** Opening SUPPLIED MATERIAL block **

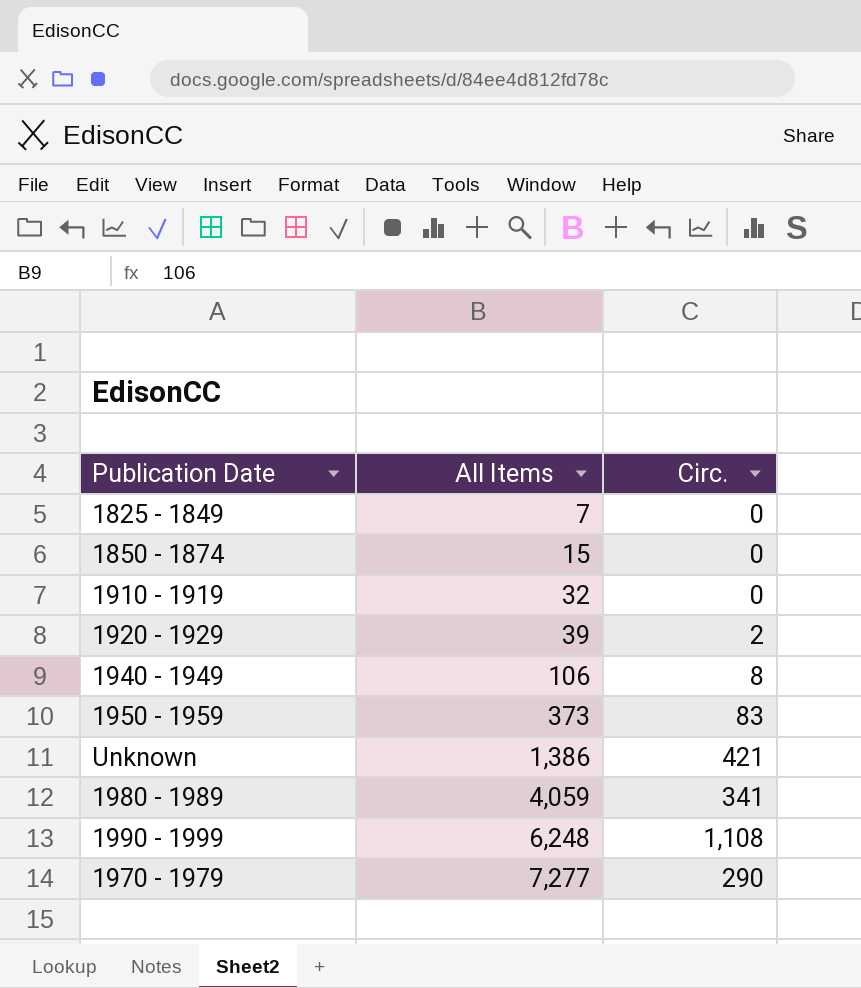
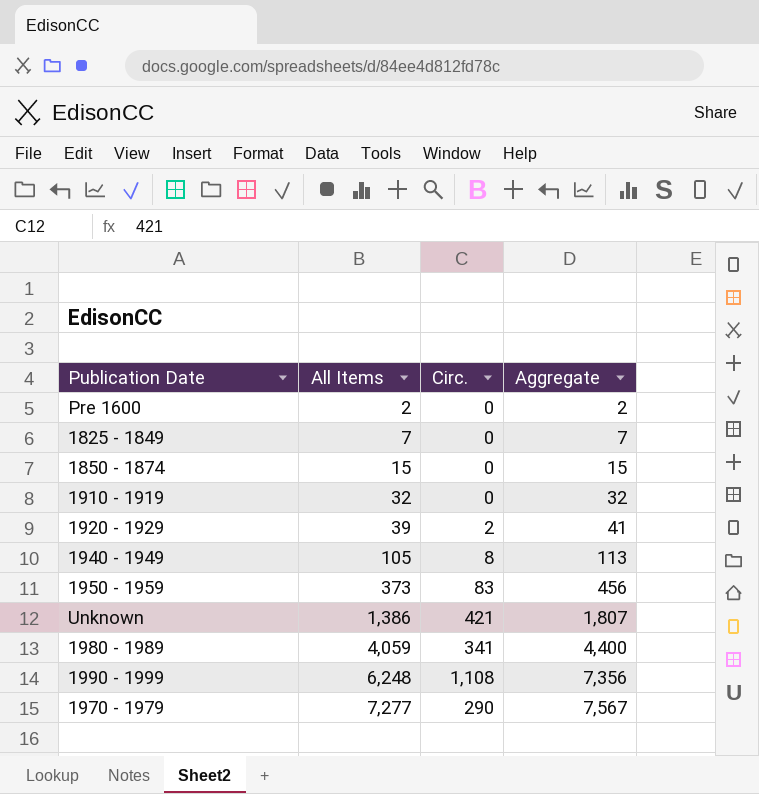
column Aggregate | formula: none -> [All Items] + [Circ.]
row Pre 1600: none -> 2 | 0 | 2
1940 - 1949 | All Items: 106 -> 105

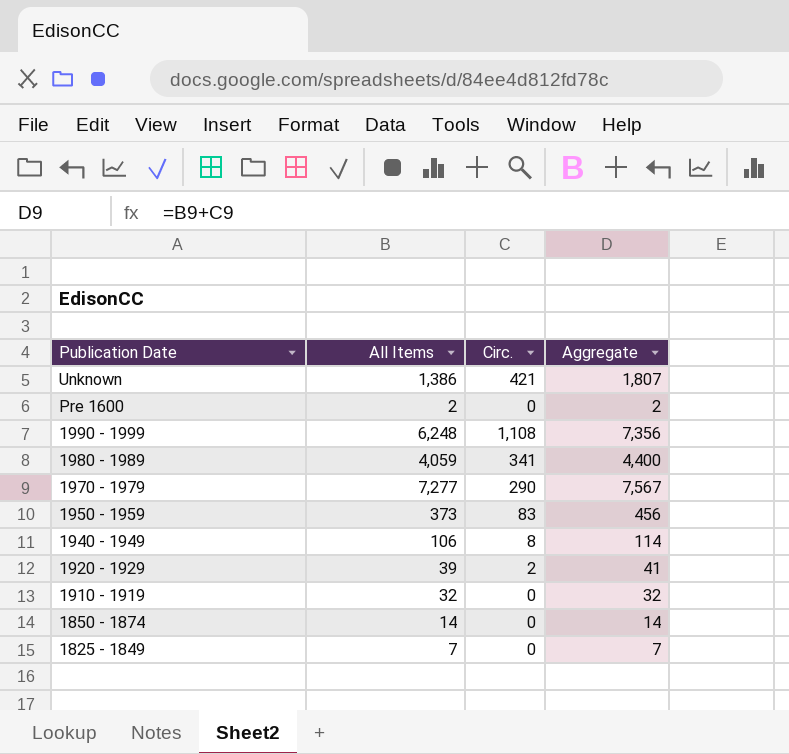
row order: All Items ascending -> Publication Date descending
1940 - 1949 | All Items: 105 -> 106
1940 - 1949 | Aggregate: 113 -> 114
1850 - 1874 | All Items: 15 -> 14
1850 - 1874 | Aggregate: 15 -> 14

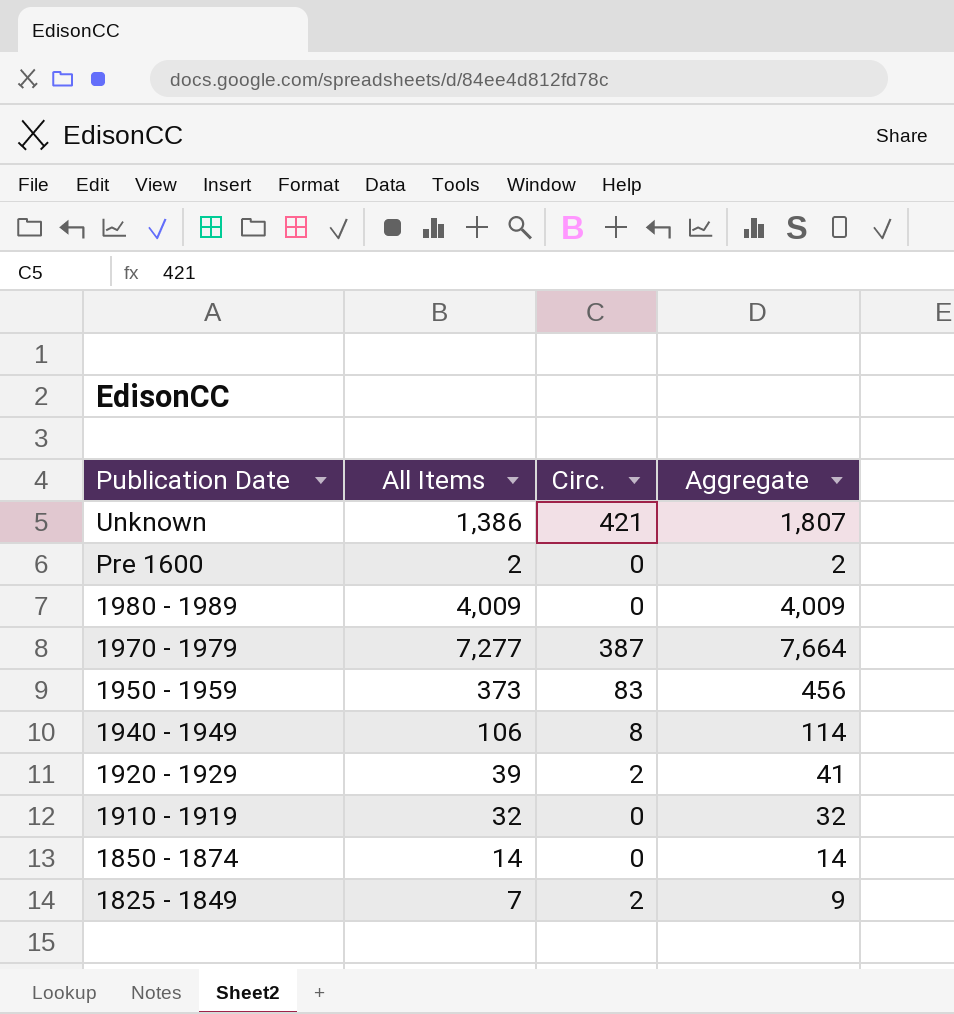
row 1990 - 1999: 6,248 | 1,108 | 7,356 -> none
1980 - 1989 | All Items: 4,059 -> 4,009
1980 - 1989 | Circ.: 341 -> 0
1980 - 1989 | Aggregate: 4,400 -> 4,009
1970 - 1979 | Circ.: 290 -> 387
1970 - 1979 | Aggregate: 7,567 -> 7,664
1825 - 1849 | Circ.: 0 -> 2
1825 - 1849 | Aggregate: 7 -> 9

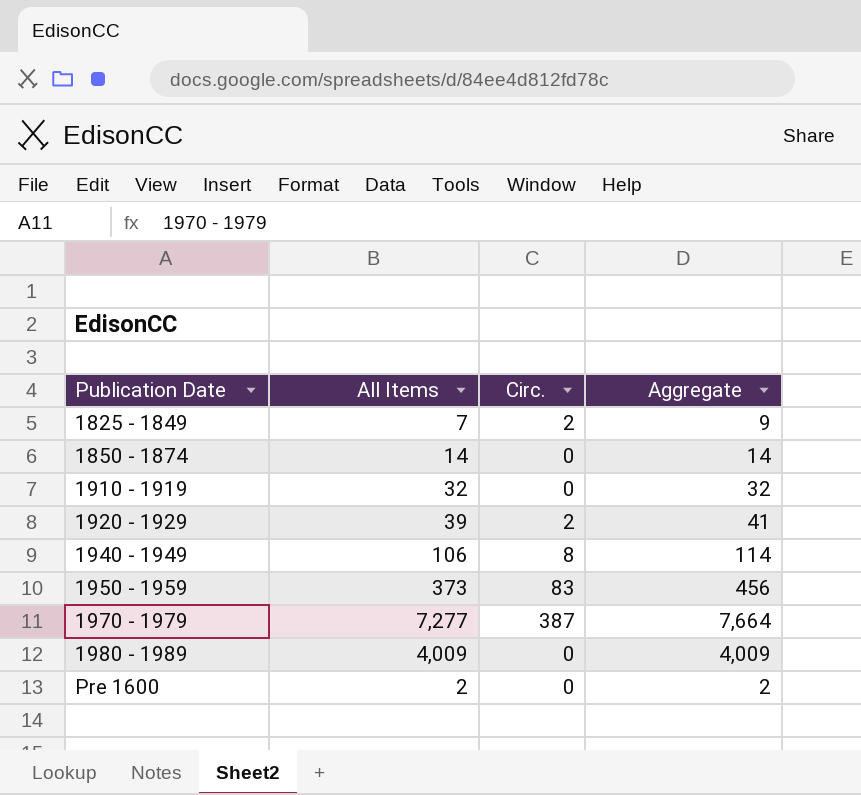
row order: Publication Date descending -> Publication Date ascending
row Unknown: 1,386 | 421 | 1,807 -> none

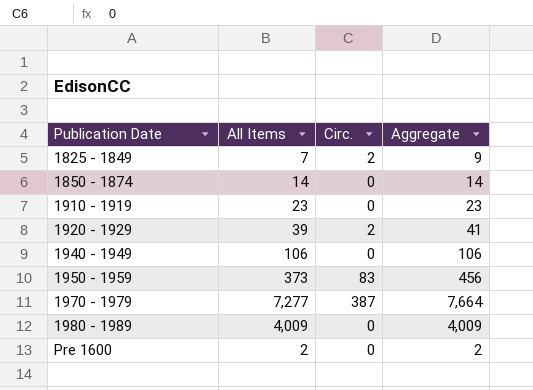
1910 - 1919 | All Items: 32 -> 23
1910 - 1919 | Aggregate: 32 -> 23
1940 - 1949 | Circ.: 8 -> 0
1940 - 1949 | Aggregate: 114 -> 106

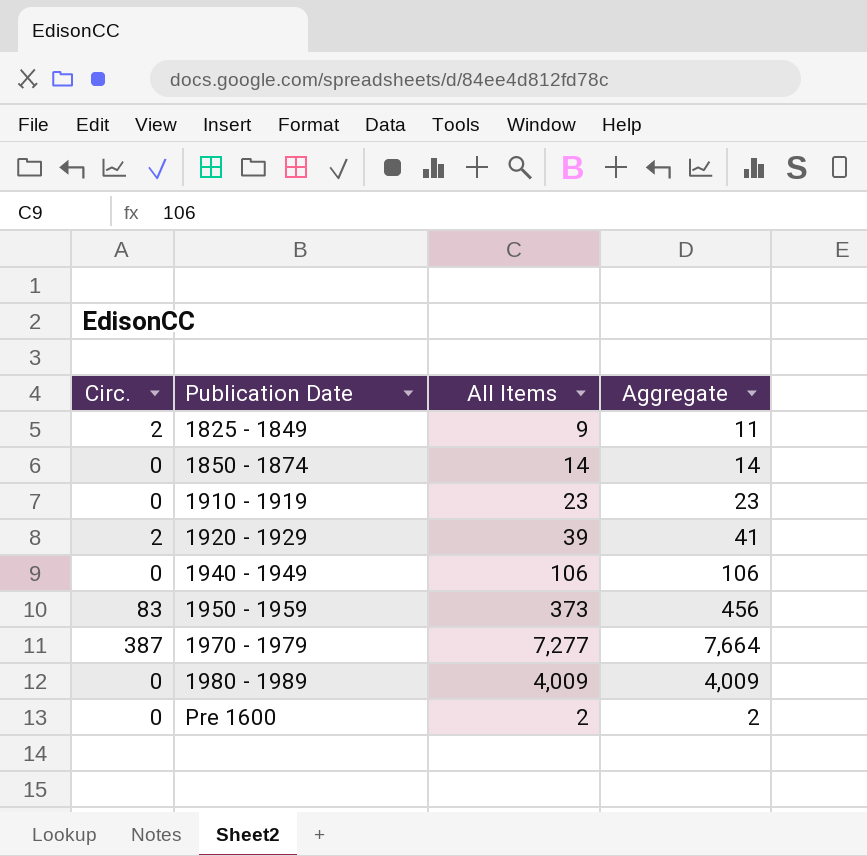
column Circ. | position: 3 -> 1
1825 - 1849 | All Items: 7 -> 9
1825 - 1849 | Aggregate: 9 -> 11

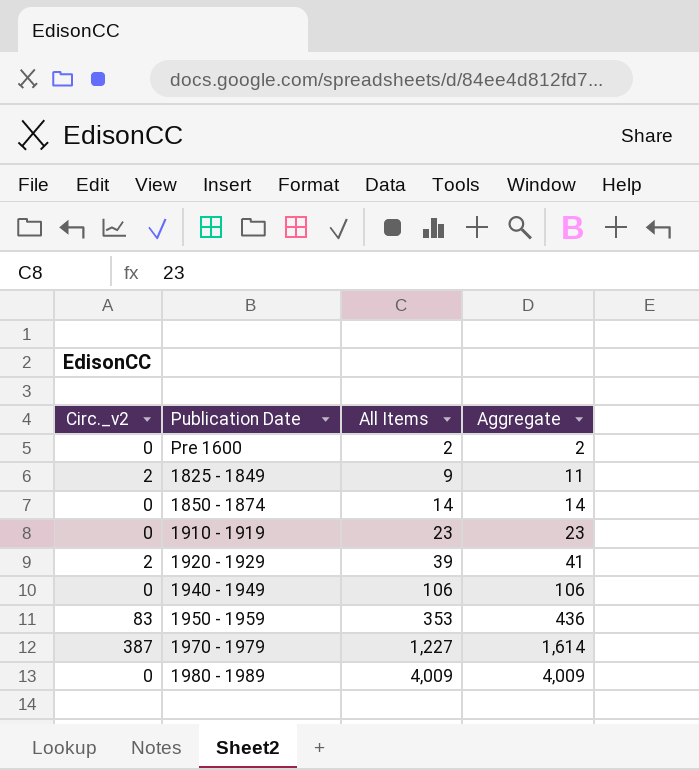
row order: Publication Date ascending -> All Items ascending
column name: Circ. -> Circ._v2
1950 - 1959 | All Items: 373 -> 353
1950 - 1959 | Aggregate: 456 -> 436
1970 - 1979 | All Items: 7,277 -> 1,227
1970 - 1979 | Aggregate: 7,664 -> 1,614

** Closing SUPPLIED MATERIAL block **

__AIM OF THE EXERCISE__.
Every entry must be written out exactly, with all pictures left out.

__YOUR SOLUTION__.
column Aggregate | formula: none -> [All Items] + [Circ.]
row Pre 1600: none -> 2 | 0 | 2
1940 - 1949 | All Items: 106 -> 105

row order: All Items ascending -> Publication Date descending
1940 - 1949 | All Items: 105 -> 106
1940 - 1949 | Aggregate: 113 -> 114
1850 - 1874 | All Items: 15 -> 14
1850 - 1874 | Aggregate: 15 -> 14

row 1990 - 1999: 6,248 | 1,108 | 7,356 -> none
1980 - 1989 | All Items: 4,059 -> 4,009
1980 - 1989 | Circ.: 341 -> 0
1980 - 1989 | Aggregate: 4,400 -> 4,009
1970 - 1979 | Circ.: 290 -> 387
1970 - 1979 | Aggregate: 7,567 -> 7,664
1825 - 1849 | Circ.: 0 -> 2
1825 - 1849 | Aggregate: 7 -> 9

row order: Publication Date descending -> Publication Date ascending
row Unknown: 1,386 | 421 | 1,807 -> none

1910 - 1919 | All Items: 32 -> 23
1910 - 1919 | Aggregate: 32 -> 23
1940 - 1949 | Circ.: 8 -> 0
1940 - 1949 | Aggregate: 114 -> 106

column Circ. | position: 3 -> 1
1825 - 1849 | All Items: 7 -> 9
1825 - 1849 | Aggregate: 9 -> 11

row order: Publication Date ascending -> All Items ascending
column name: Circ. -> Circ._v2
1950 - 1959 | All Items: 373 -> 353
1950 - 1959 | Aggregate: 456 -> 436
1970 - 1979 | All Items: 7,277 -> 1,227
1970 - 1979 | Aggregate: 7,664 -> 1,614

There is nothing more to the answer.